Rukarria Epinayú es la contundente voz monológica de Daño emergente, lucro cesante, un título que proviene del mundo jurídico en que se desempeña Simanca. Mushaisa, el burro con que Rukarria transportaba carbón para sobrevivir, es atropellado por el interminable tren del Cerrejón, que pasa por encima de algunos cementerios, además de obstruir las rutas de pastoreo y contaminar las escasas fuentes de agua. Tras el atropello, los funcionarios responden diciendo que había un letrero que decía muy clarito en wayuunaiki: “No entregues tu cabeza a la muerte, por el tren”. Pero ella manifestaba no saber firmar… y por tanto tampoco sabía leer, como el abuelo con cuya historia inicia el cuento Manifiesta, a quien su pequeña nieta enseñaba a firmar con letra de palito y quien decía que estaba muy viejo para hablar con el papel o escribir. O para que el papel hablara con él o leer.

A través de sus entretejidos de historias, Estercilia Simanca Pushaina revisa, cuestiona y redimensiona las voces íntimas de mujeres, hombres y niños, así como las relaciones de poder entre los wayuus y de éstos con los arijunas (mestizos, árabes, europeos, etc.). Como ha dicho sobre sí: “Yo soy una Pulowi de Uuchimüin. No me seducen los cantos de seres mitológicos, sino los míos propios”. Al autoidentificarse con las míticas Pulowi wayuu del sur (Uuchimüin) y a la vez desidentificarse de las sirenas griegas, la autora wayuu se afirma en su propia voz e invención.

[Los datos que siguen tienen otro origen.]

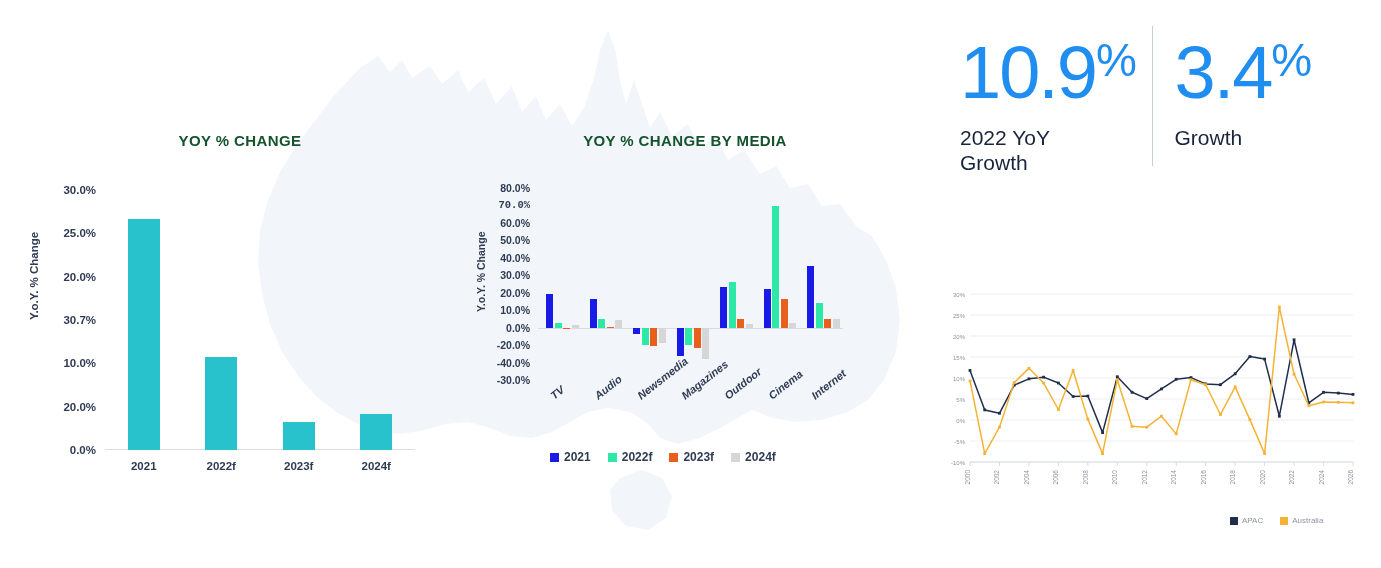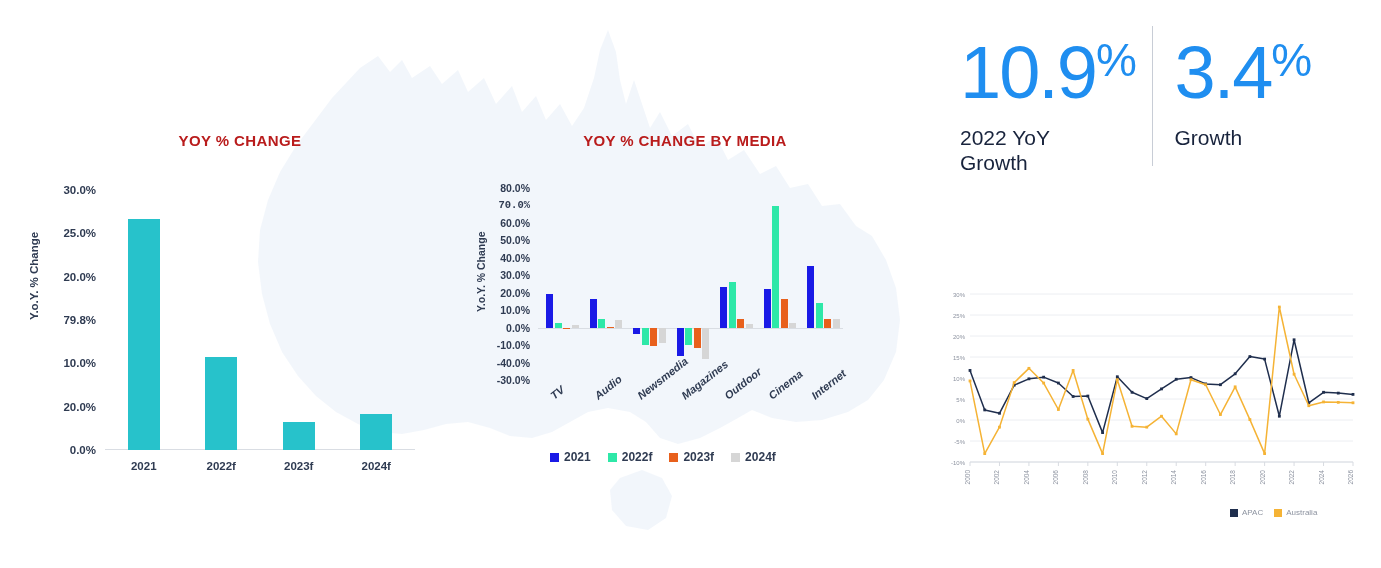"YOY % CHANGE" .chart-title { color: #b91c1c -> #14532d }
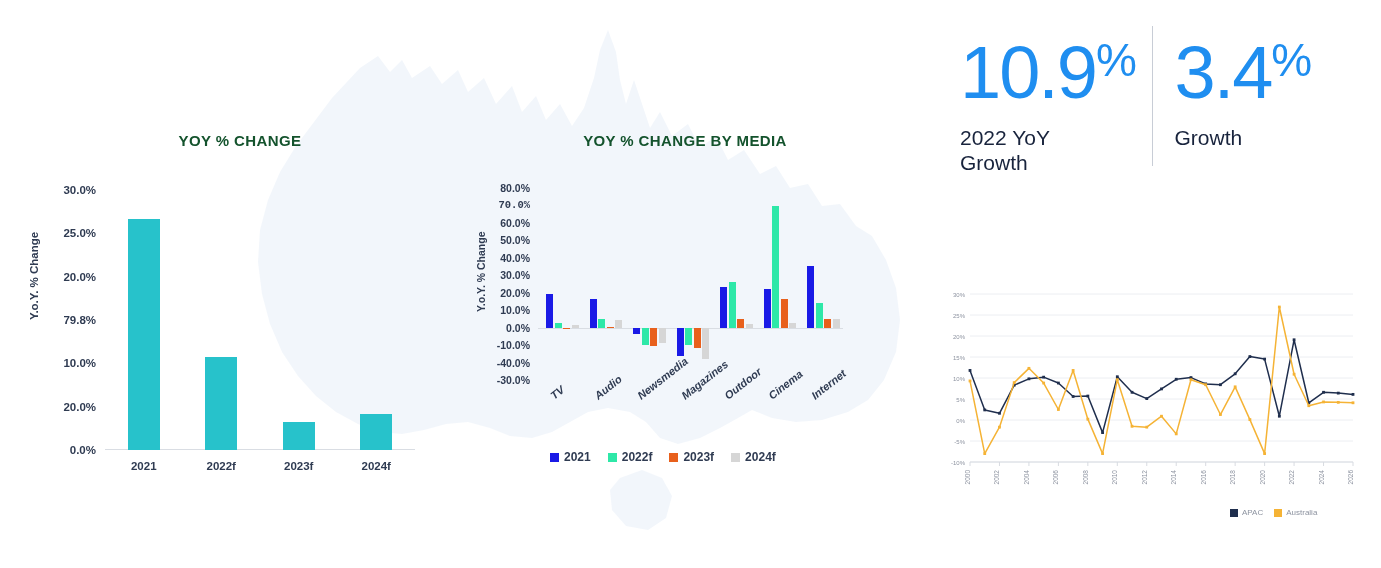"79.8%" div.c1-ytick { text: 79.8% -> 30.7% }
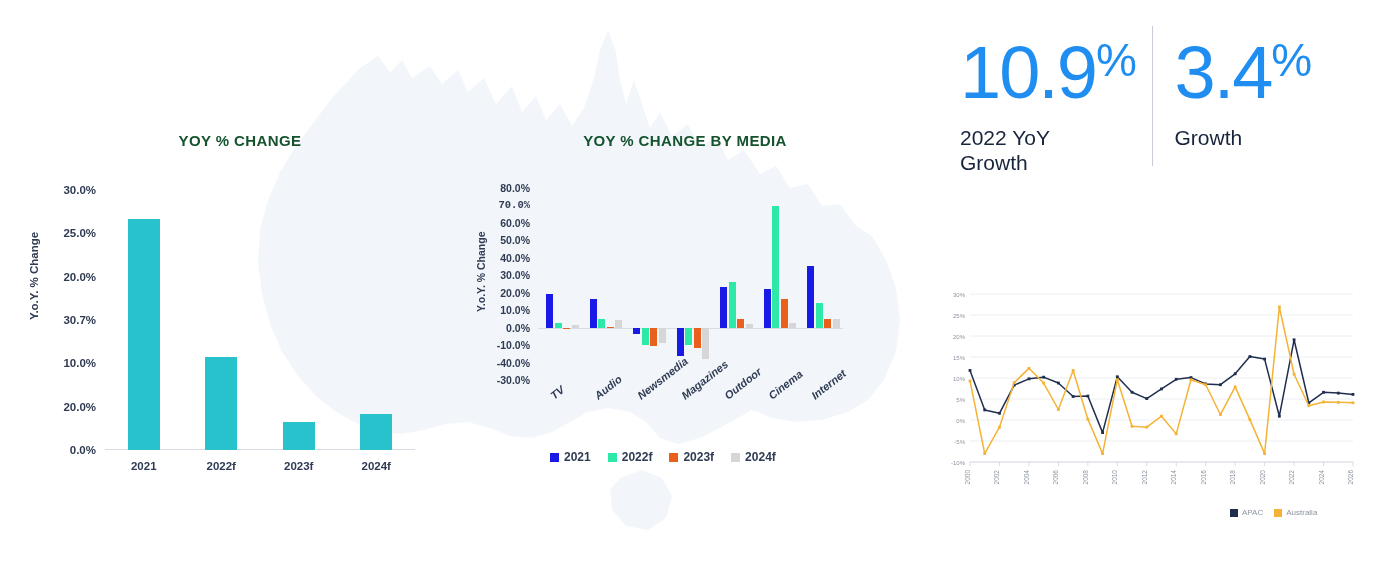"-10.0%" div.c2-ytick { text: -10.0% -> -20.0% }
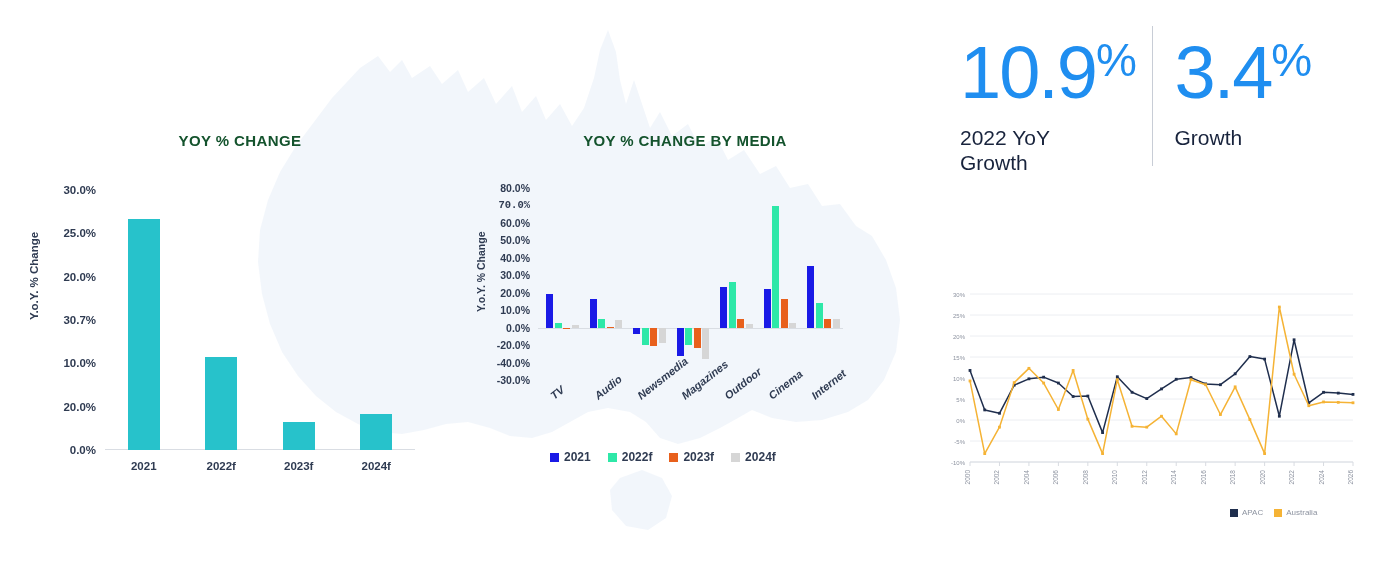"APAC" #c3-legend { gap: 11px -> 17px; top: 276px -> 284px }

En tal sentido, su obra narrativa choca con las expectativas estereotipantes sobre el mundo indígena y se conecta con el actual trabajo artístico de otras mujeres que, como ella, nacieron en contextos de tradiciones ancestrales, como la artista visual iraní Shirin Neshat, la fotógrafa marroquí Lalla Essaydi, la poeta mapuche Adriana Paredes Pinda y la cineasta indo-canadiense Deepa Mehta. Las lecturas más prevenidas podrían señalar a estas artistas de transgresoras y modernizantes. Con todo, sus miradas críticas, desexotizantes, paradójicas y rehumanizantes nos resultan muy necesarias en un mundo en que persisten racismos y muros separadores de personas a uno y otro lado de tantas fronteras tan arbitrarias.